LoHud.com’s beach blanket books are those that “you can eat in 15-minute bites” and that are interruptible. Suggests about 20 fiction, science-fiction, and non-fiction titles, including fiction titles Skeletons at the Feast by Chris Bohjalian and Off Season by Anne Rivers Siddons; memoirs The Downhill Lie: A Hacker’s Return to a Ruinous Sport Carl Hiaasen (a funny golf memoir) and Barbara Walters’ Audition; and science-fiction title The Host by Stephenie Meyer, her first ‘adult’ novel, “a romantic variation on The Invasion of the Body Snatchers.’ [1 June]

The Rutland Herald ‘Vermont Sunday Magazine’ asks thirteen local librarians and booksellers which old favorite and which as-yet-unread (but not necessarily new) book they’d take to the beach with them this summer. Among them: Zugzwang by Ronan Bennett, “a literary thriller set in 1914 St. Petersburg amidst an international chess tournament and a series of unsolved murders;” Steampunk, an anthology of stories in this sub-genre, which combines high-tech fantasy and Victorian settings; and A Long Way Gone: Memoirs of a Boy Soldier, “a memoir of a 12-year-old boy in Sierra Leone who is caught up in one of the most brutal and violent civil wars during the 1990s.” [1 June]
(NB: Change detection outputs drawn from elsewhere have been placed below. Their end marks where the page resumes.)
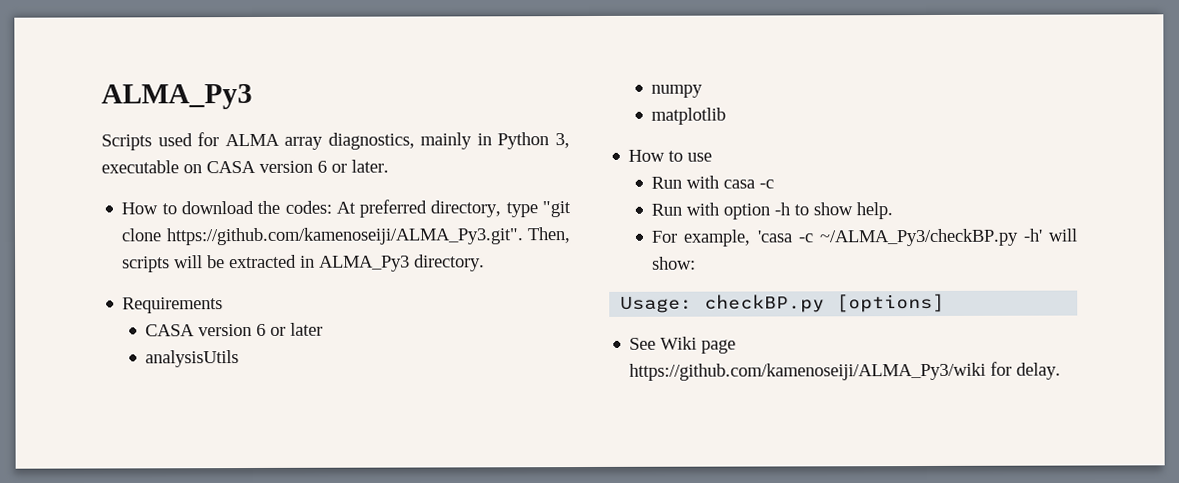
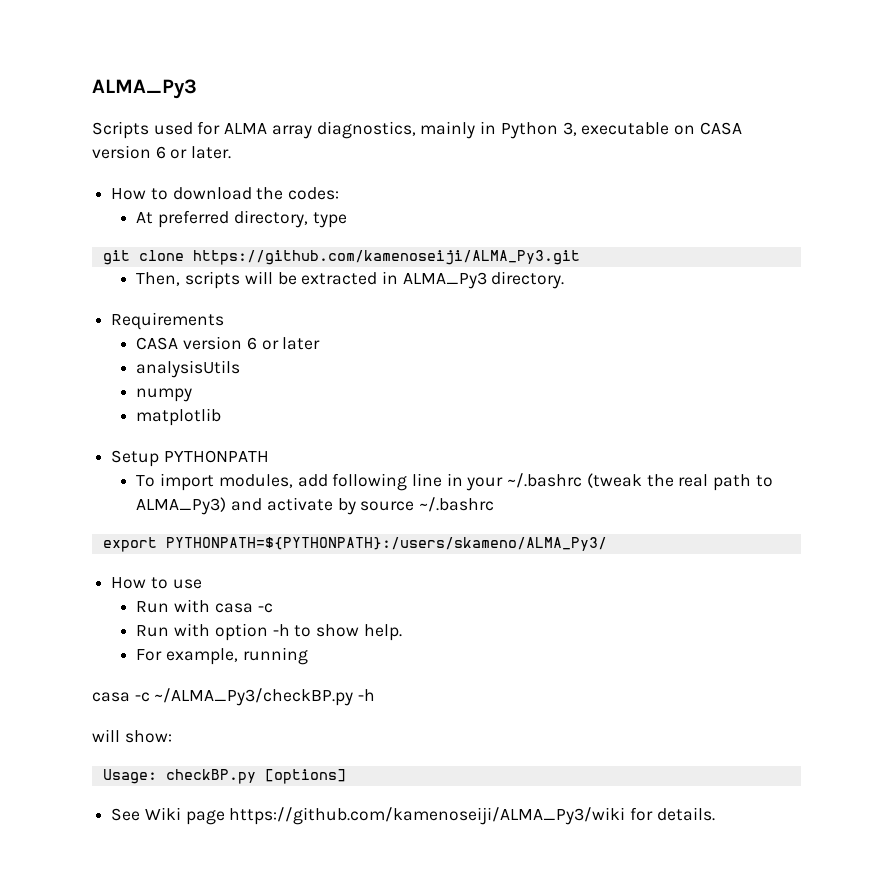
- How to download the codes: At preferred directory, type "git clone https://github.com/kamenoseiji/ALMA_Py3.git". Then, scripts will be extracted in ALMA_Py3 directory.
+ How to download the codes:
+ At preferred directory, type
+ git clone https://github.com/kamenoseiji/ALMA_Py3.git
+ Then, scripts will be extracted in ALMA_Py3 directory.
+ Setup PYTHONPATH
+ To import modules, add following line in your ~/.bashrc (tweak the real path to ALMA_Py3) and activate by source ~/.bashrc
+ export PYTHONPATH=${PYTHONPATH}:/users/skameno/ALMA_Py3/
- For example, 'casa -c ~/ALMA_Py3/checkBP.py -h' will show:
+ For example, running
+ casa -c ~/ALMA_Py3/checkBP.py -h
+ will show:
- See Wiki page https://github.com/kamenoseiji/ALMA_Py3/wiki for delay.
+ See Wiki page https://github.com/kamenoseiji/ALMA_Py3/wiki for details.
The St. Cloud Times has summer book suggestions if you’re looking for an easy mystery, thrillers, a Harry Potter replacement, books with vivid imagery, books to enjoy with the kids, etc. [5 June]
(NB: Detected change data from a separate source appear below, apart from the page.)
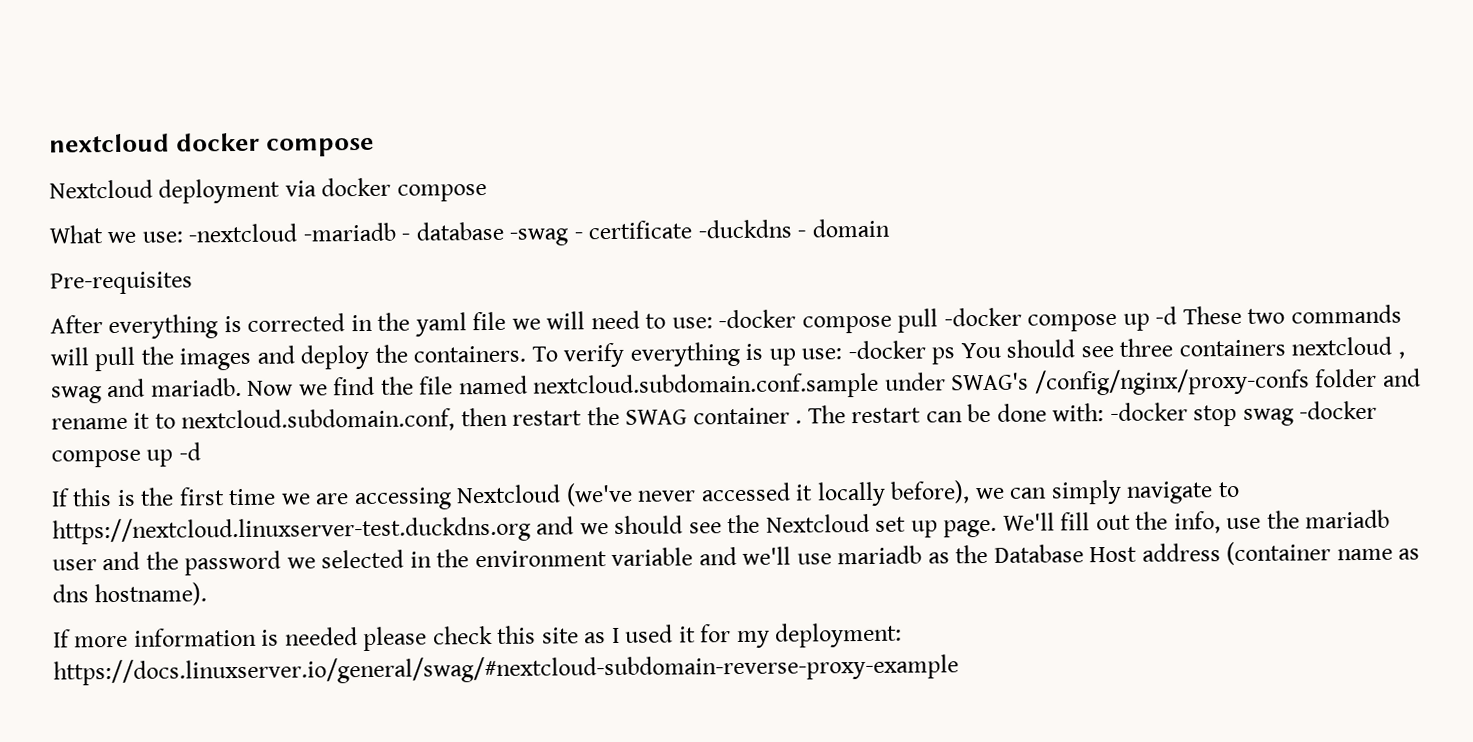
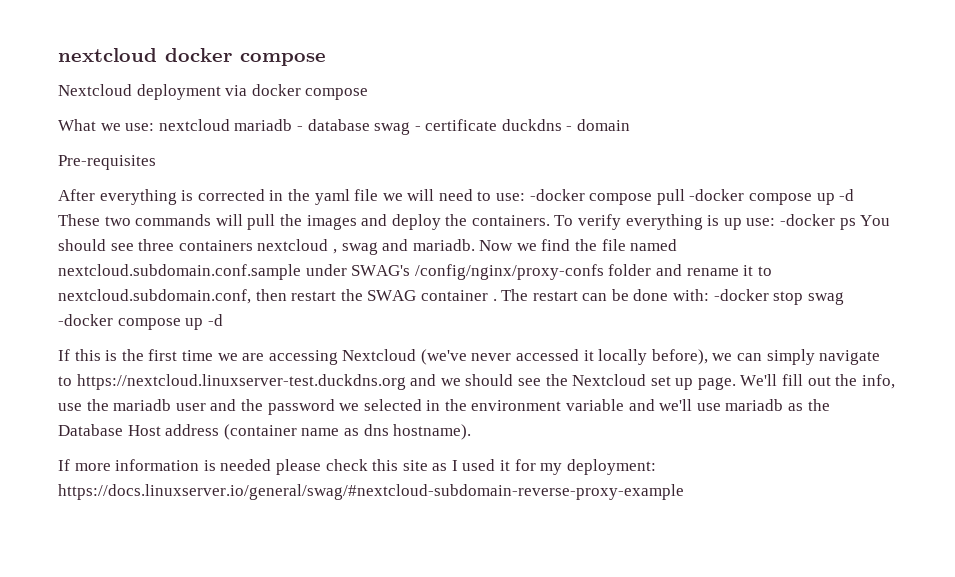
- What we use: -nextcloud -mariadb - database -swag - certificate -duckdns - domain
+ What we use: nextcloud mariadb - database swag - certificate duckdns - domain

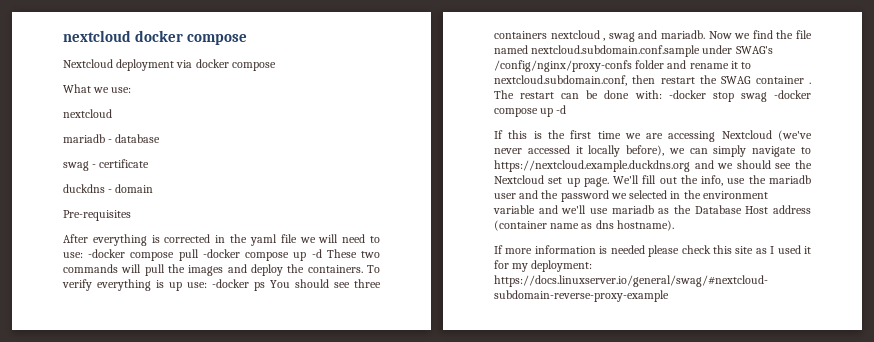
- What we use: nextcloud mariadb - database swag - certificate duckdns - domain
+ What we use:
+ nextcloud
+ mariadb - database
+ swag - certificate
+ duckdns - domain
- If this is the first time we are accessing Nextcloud (we've never accessed it locally before), we can simply navigate to https://nextcloud.linuxserver-test.duckdns.org and we should see the Nextcloud set up page.
+ If this is the first time we are accessing Nextcloud (we've never accessed it locally before), we can simply navigate to https://nextcloud.example.duckdns.org and we should see the Nextcloud set up page.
EarlyWord the new “publisher|librarian connection blog,” offers a mash-up of the summer books recommendations. What books are on almost every list and which are listed only on one? [10 June]
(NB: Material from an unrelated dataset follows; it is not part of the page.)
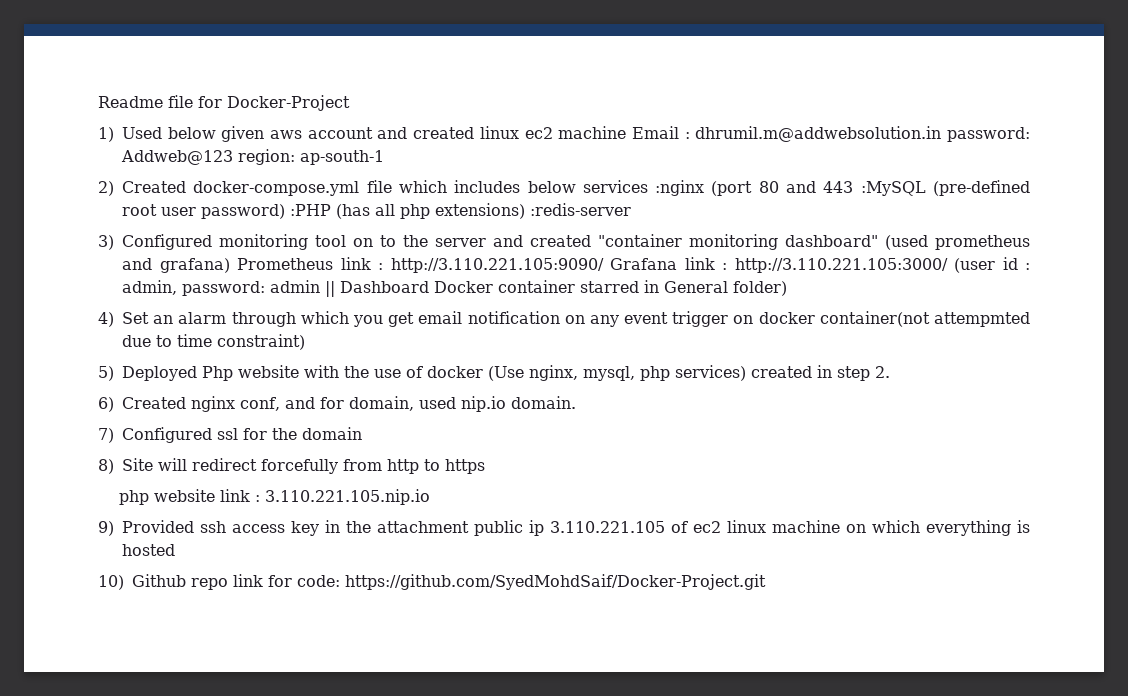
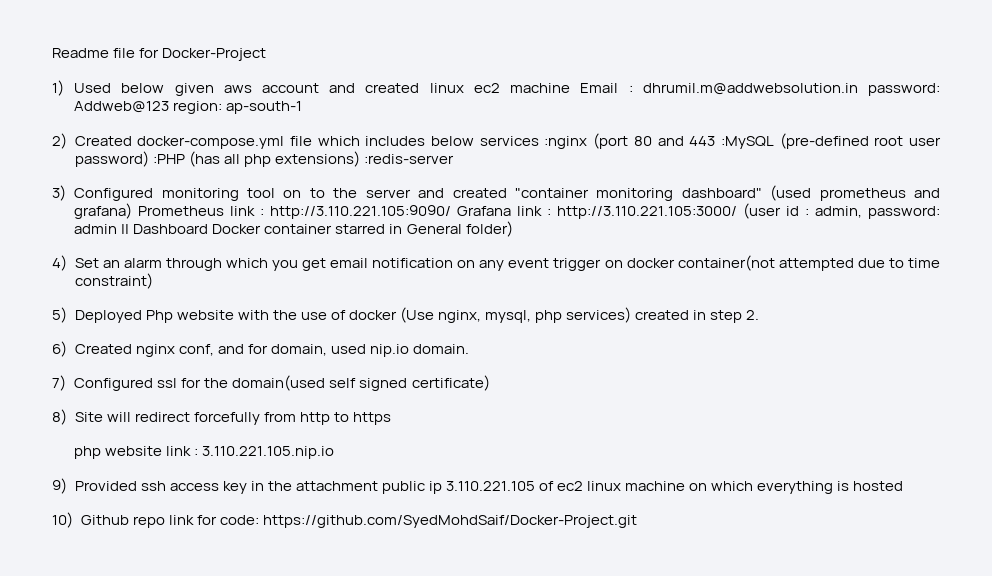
- 4) Set an alarm through which you get email notification on any event trigger on docker container(not attempmted due to time constraint)
+ 4) Set an alarm through which you get email notification on any event trigger on docker container(not attempted due to time constraint)
- 7) Configured ssl for the domain
+ 7) Configured ssl for the domain(used self signed certificate)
Bit Lit?: The Appeal of Vampire Novels

The Guardian books blog examines what’s so appealing about vampire fiction, beginning with a short history of the theme and comparing older and seminal fictional works about the blood-drinkers with modern vampire lit, which tends to humanise and glamourise the vampire. As always, the comments offer more titles and food for thought ….

Start of Summer Books Season

is now here.

Book to Film

The latest book to be tapped for movie stardom: Paulo Coelho’s The Alchemist — “currently at number six on The New York Times bestseller list, 20 years after its first publication” — will be made into a film, directed by Laurence Fishburne and produced by Harvey Weinstein. It’s “the story of Santiago, an Andalusian shepherd boy who travels across the Egyptian desert in search of treasure, leading to an encounter with an alchemist who teaches him the meaning of life.” Fishburne will also play the role of the alchemist. Reading Group Guide here.

Noble Borders?

Book-selling giant Barnes & Noble, Inc. booksellers is considering buying its somewhat smaller rival, book-selling giant Borders Group, per the Wall Street Journal (sub. req), which also commented on the same rumour in November in its Deal Journal. Borders indicated in March that it was struggling and might be willing to be sold. The WSJ article notes that the sale, which would give the resulting company about 1/3 of the market share, would likely face anti-trust hurdles.

Booklists: War, and Procrastination

Both tips from RAO:

In Slate, “Procrastination Lit: Great novels about wasting time,” a “small and unnerving category of literature that is not only about procrastination but that, in form and style, enacts the frenetic paralysis of irrational delay,” compiled by Jessica Winter. Books included are three by Thomas Bernhard (In The Lime Works, The Loser and Concrete), Fanon by John Edgar Wideman, Geoff Dyer’s Out of Sheer Rage: Wrestling With D.H. Lawrence, and William Gaddis’ Agape Agape.

In Library Journal, Neal Wyatt offers an annotated list of six  works of fiction on war and remembrance for Memorial Day.